No Coverage Owed to Landlord for Tenant’s Marijuana Growing Operation

Tapas: Small Dishes of Insurance Coverage News & Notes

A New York Federal Court held in United Specialty Insurance Co. v. Barry Inn Realty, Inc., No. 14-4892 (S.D.N.Y. Sept. 8, 2015), [subscribers can access an enhanced version of this opinion: | Lexis Advance], that no coverage was owed to a landlord, under a property policy, for damage to his building, caused by a tenant’s marijuana growing operation. The tenant had modified a number of building components and created extreme humidity needed to grow marijuana, which caused significant damage throughout the building. The court held that no coverage was owed on account of a policy exclusion for loss or damage caused directly or indirectly by dishonest or criminal acts by anyone to whom the insured entrusts the property for any purpose. It was not disputed that the damage was caused by acts that were criminal and dishonest in nature.

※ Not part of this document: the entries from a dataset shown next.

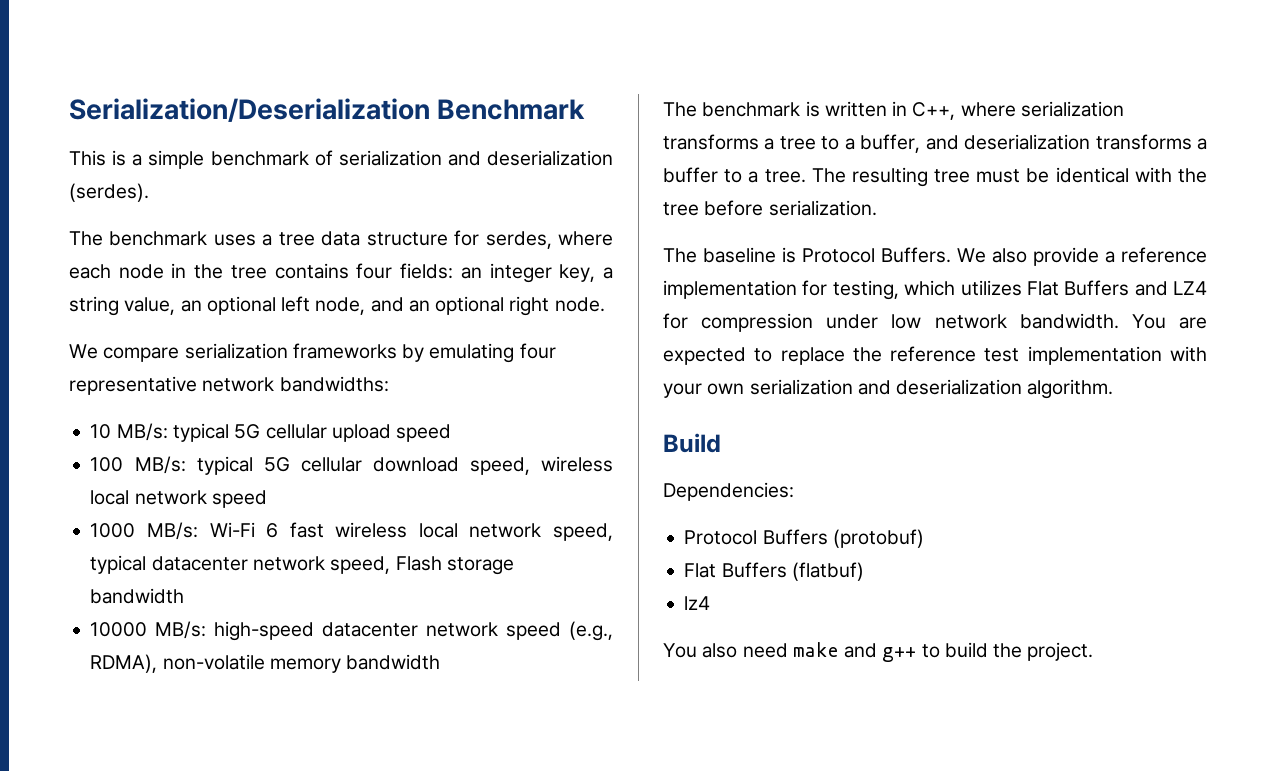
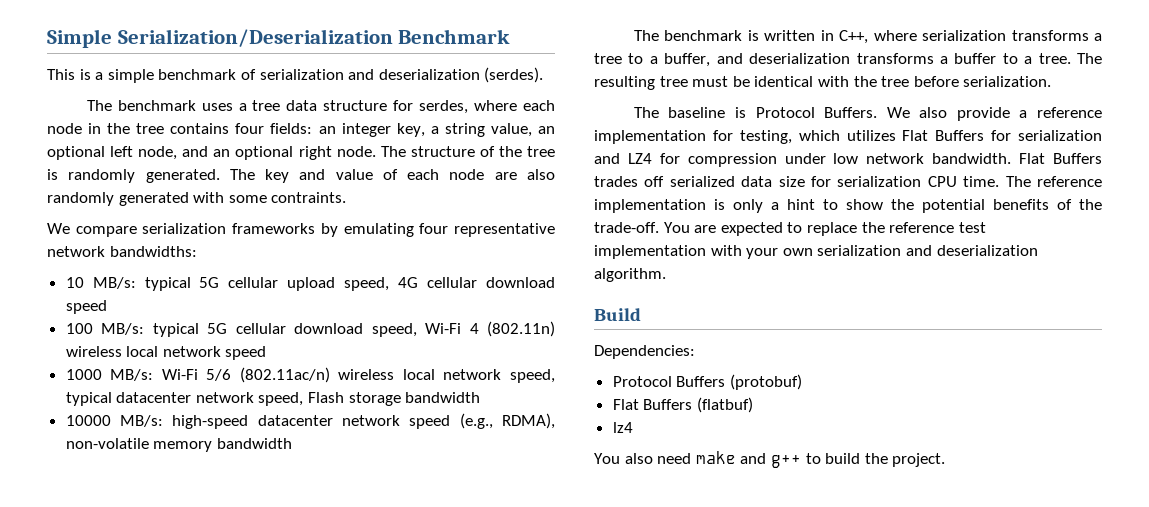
(69, 110) none -> [47,29,112,48] Simple
(605, 304) none -> [380,146,555,157] [47,169,555,183] [47,192,347,206] The structure of the tree is randomly generated. The key and value of each node are also randomly generated with some contraints.
(391, 433) none -> [344,277,555,291] speed, 4G cellular download
(530, 466) none -> [425,321,555,337] Wi-Fi 4 (802.11n)
[266,522,324,538] 6 fast -> [206,367,330,383] 5/6 (802.11ac/n)
(1130, 288) none -> [991,130,1102,141] for serialization
(1119, 321) none -> [1019,153,1102,164] [594,176,1102,187] [594,199,1102,213] [594,222,659,233] Flat Buffers trades off serialized data size for serialization CPU time. The reference implementation is only a hint to show the potential benefits of the trade-off.

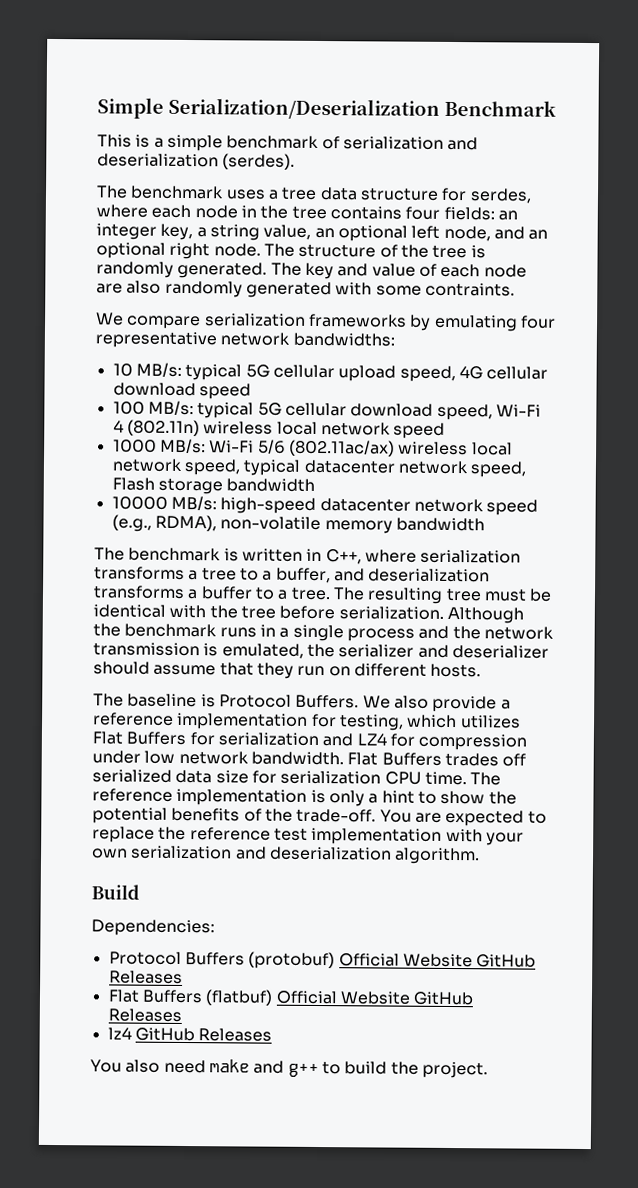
[239,367,330,383] (802.11ac/n) -> [288,439,395,457] (802.11ac/ax)
(1052, 81) none -> [446,606,524,624] [93,623,554,642] [93,642,549,659] [93,661,482,679] Although the benchmark runs in a single process and the network transmission is emulated, the serializer and deserializer should assume that they run on different hosts.
(802, 382) none -> [338,953,537,968] [108,970,183,984] Official Website GitHub Releases
(753, 405) none -> [275,990,475,1006] [107,1008,182,1022] Official Website GitHub Releases
(633, 427) none -> [134,1027,273,1042] GitHub Releases

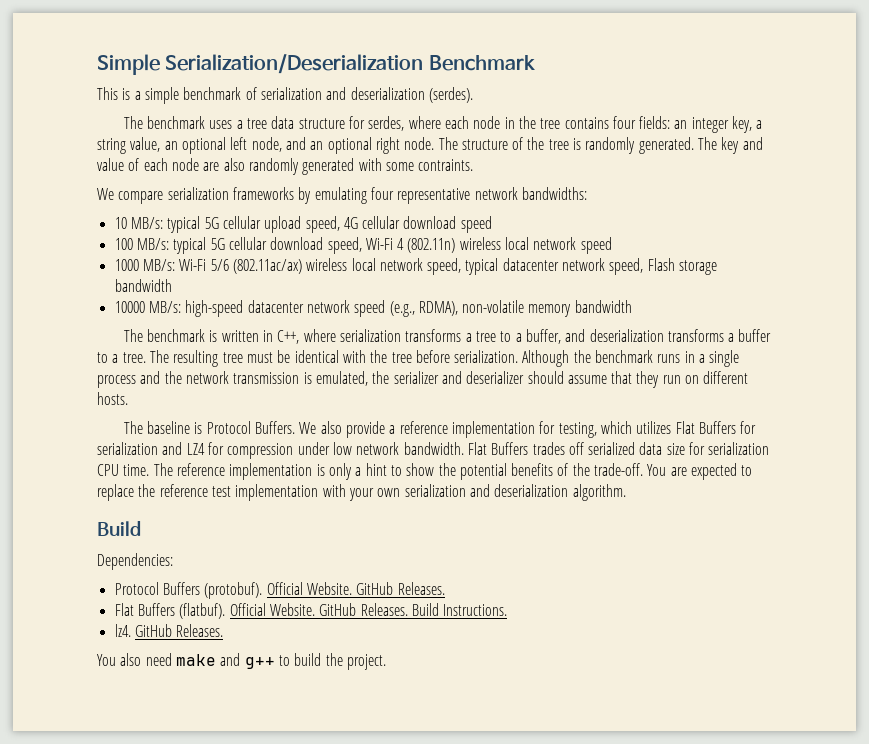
[248,951,537,970] [108,970,183,984] [107,989,475,1006] [107,1008,182,1022] [107,1027,273,1042] (protobuf) Official Website GitHub Releases // Flat Buffers (flatbuf) Official Website GitHub Releases // lz4 GitHub Releases -> [204,582,445,599] [114,603,508,619] [114,624,224,637] (protobuf). Official Website. GitHub Releases. // Flat Buffers (flatbuf). Official Website. GitHub Releases. Build Instructions. // lz4. GitHub Releases.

At issue was whether the landlord had “entrusted” the property to the tenant. The court held that entrustment had taken place: “Here, entrustment is manifest in the course of dealings between Barry [landlord] and Castelliano [tenant]. Negotiation of the lease took place over a three-month period. Denti [landlord] questioned Castelliano about his experience in operating a bar and restaurant, was shown a bar and a restaurant that Castelliano was allegedly operating in Yonkers, and met with an individual who claimed to be working on obtaining a liquor license for the planned sports bar. After extensive negotiations, the parties entered into a five-year lease for the Premises. The lease is fourteen pages in length and contains various negotiated terms and conditions. Denti’s interaction with Castelliano, the three-month negotiation process, and the lease itself suggest a measured and deliberate decision by Barry to permit Castelliano to occupy the Premises.”

Coverage Opinions is a bi-weekly (or more frequently) electronic newsletter reporting or providing commentary on just-issued decisions from courts nationally addressing insurance coverage disputes. Coverage Opinions focuses on decisions that concern numerous issues under commercial general liability and professional liability insurance policies. For more information visit

The views expressed herein are solely those of the author and not necessarily those of his firm or its clients. The information contained herein shall not be considered legal advice. You are advised to consult with an attorney concerning how any of the issues addressed herein may apply to your own situation. Coverage Opinions is gluten free but may contain peanut products.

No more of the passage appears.